Celebrity Constellation

Celebrity Constellation

Maiden voyage: 2002
Class: Millennium
Length: 965ft

In 2012, we were on board the "Connie" as it is affectionally called. The fourth and last ship in the Millennium series, brings the azipod propulsion technology to Celebrity Cruises ships, which is all but standard today. The Millennium class ships were denoted as such as the first ship of the class, the Celebrity Millennium was launched in 2000.

Although when we sailed her, the Connie was 10 years old, I have to say that I was very impressed with the overall condition of the ship. It certainly shows signs of being well maintained, as sun, sea, and salt is very damaging to a ship.



One of the secrets that good travel agents know about is which staterooms are the best on each ship. The Connie (and other Millennium ships) all have a few standard veranda cabins with larger than normal balconies. We booked one of these cabins; 7175 while on-board a Royal Caribbean ship (of the same corporation) the year prior, as the travel agent knew that there were several "standard" staterooms that had larger balconies on deck 7, as well as the so-called "Sweet 16" cabins on deck 6. While suites also have larger balconies, they also cost more.

Highly desireable cabins
(Standard Verandas with large balconies):

Deck 6 (Sweet 16)
6021 thru 6035, 6016 thru 6030

Deck 7
7173, 7175, 7177, 7176, 7178, 7180

The primary differnces are that the Sweet-16 cabins have a direct view down to the ocean, but they are at the forward end of the ship, so you may feel more motion, while the downward view of the cabins on deck 7 are somewhat obstructed by the overhang of the suite cabins below them. However, they are at the aft of the ship, so they may not be as prone to feeling the motion of the ship.

The demographic of the typical Celebrity cruise is... well, old. With the longer cruises (longer than 7 days), the typical age of the passenger is older, and there are typically fewer children aboard. While the cruise line doesn't exactly roll up the streets after 6pm, the pools close at 8pm, and the activities are quite limited in the late evening. However, the demographic of Holland America passengers is even older, so pick and choose as you desire.

The ship has a unique Thalassotherapy Pool in the Solarium, which is supposed to be somewhat of a sea-water therapy pool, with fairly warm water. I am not sure about the actual benefits, but it sure felt nice after being in the pool for awhile.

Like most ships, there is a theater at the bow, and a buffet style resturant, along with the typical main dining room, and a few specialty resturants.

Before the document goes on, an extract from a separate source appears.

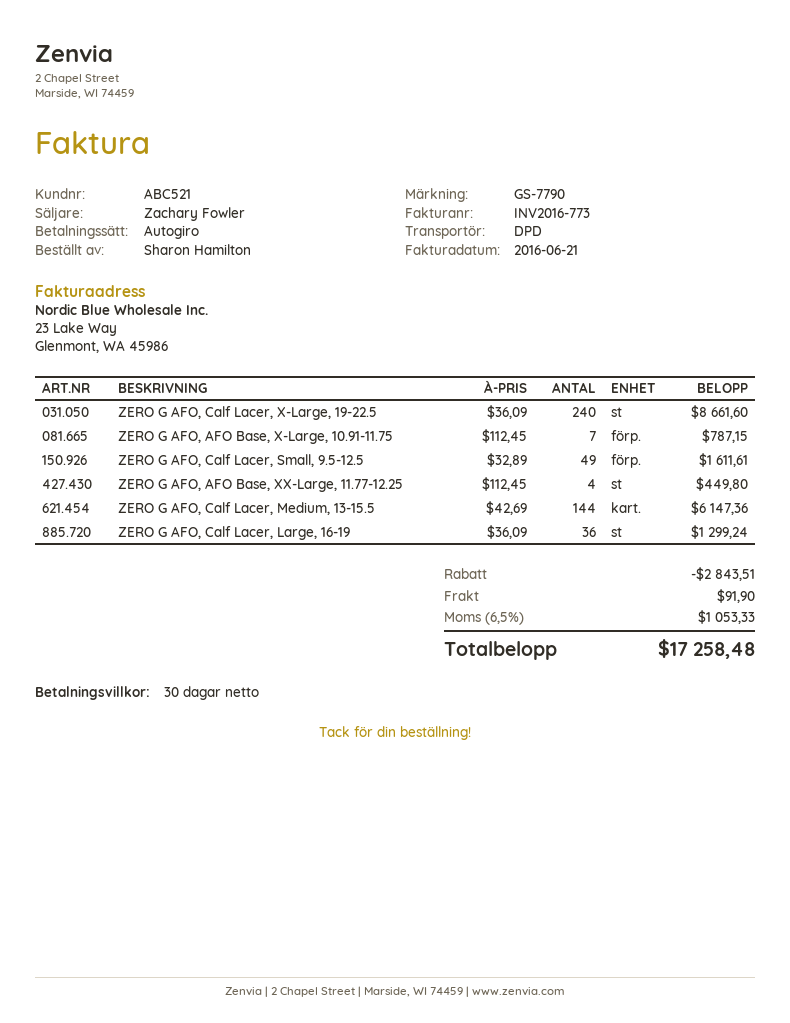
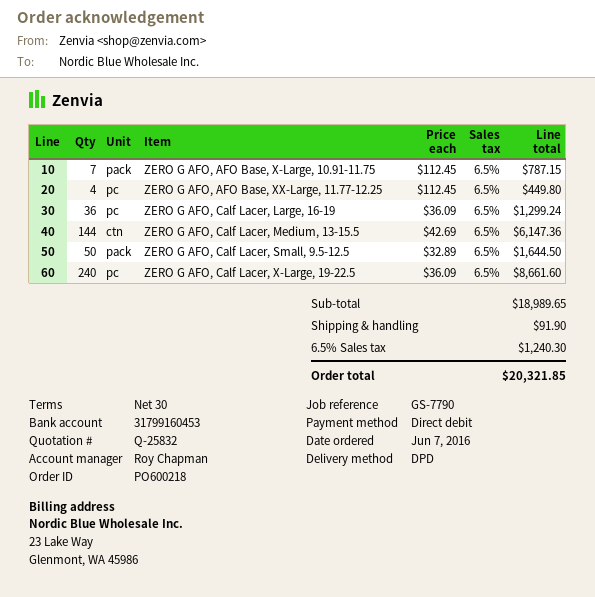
sales rep: Zachary Fowler -> Roy Chapman
ZERO G AFO, Calf Lacer, Small, 9.5-12.5: 49 x 32.89 = 1611.61 -> 50 x 32.89 = 1644.50
discount: 2843.51 -> none
tax: 6.5% = 1053.33 -> 6.5% = 1240.30
total: 17258.48 -> 20321.85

There are two resturants that cost extra; the "Tuscan Grille", and "Ocean Liners", along with a snack-type resturant; "Bistro on Five".

Celebrity ships are primarily non-smoking ships, with no smoking allowed in any inside area, and many outside areas. Smoking is also prohibited on stateroom balconies. The only designated smoking areas are on the outside port-side of several public areas.

The ship also features stabilizers; little winglets that extend out of the sides of the ship underwater that serve to minimize the rolling of the ship. This provides a smoother ride in rough water, which enhances passenger comfort (and minimizes the propensity to become sea-sick).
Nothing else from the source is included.